INFORMATION GIVEN:
§
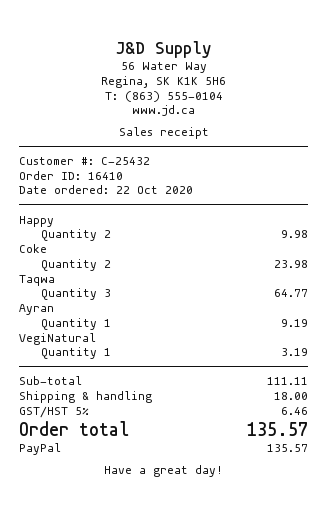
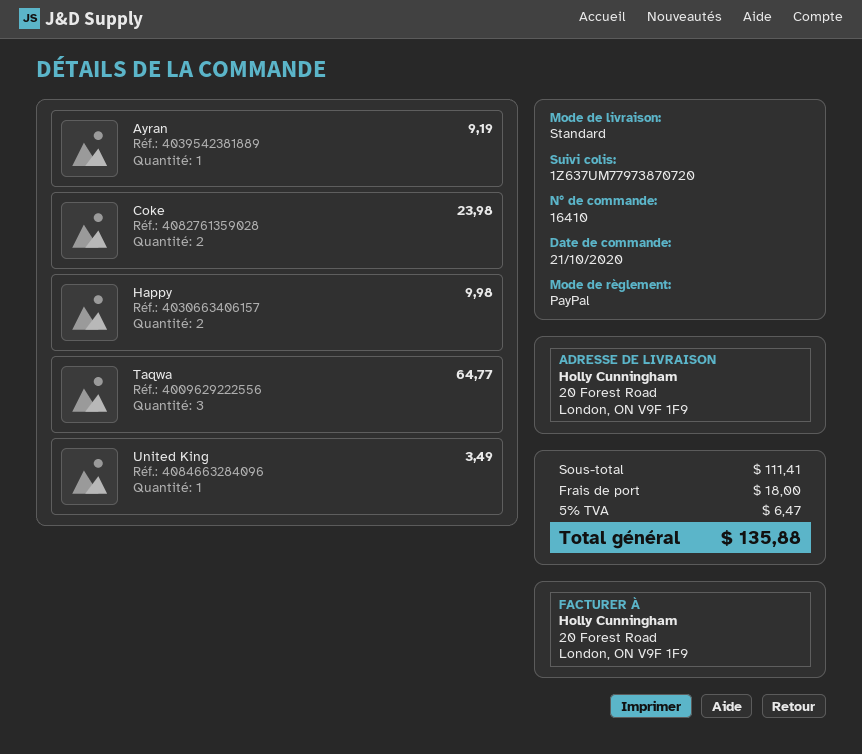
order date: 2020-10-22 -> 2020-10-21
VegiNatural: 1 for 3.19 -> none
United King: none -> 1 for 3.49
subtotal: 111.11 -> 111.41
tax: 5% = 6.46 -> 5% = 6.47
total: 135.57 -> 135.88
§
WORK REQUEST:
Taking the records above line by line, count those that hold the word "none"; the number is the entire answer.

TASK ANSWER:
2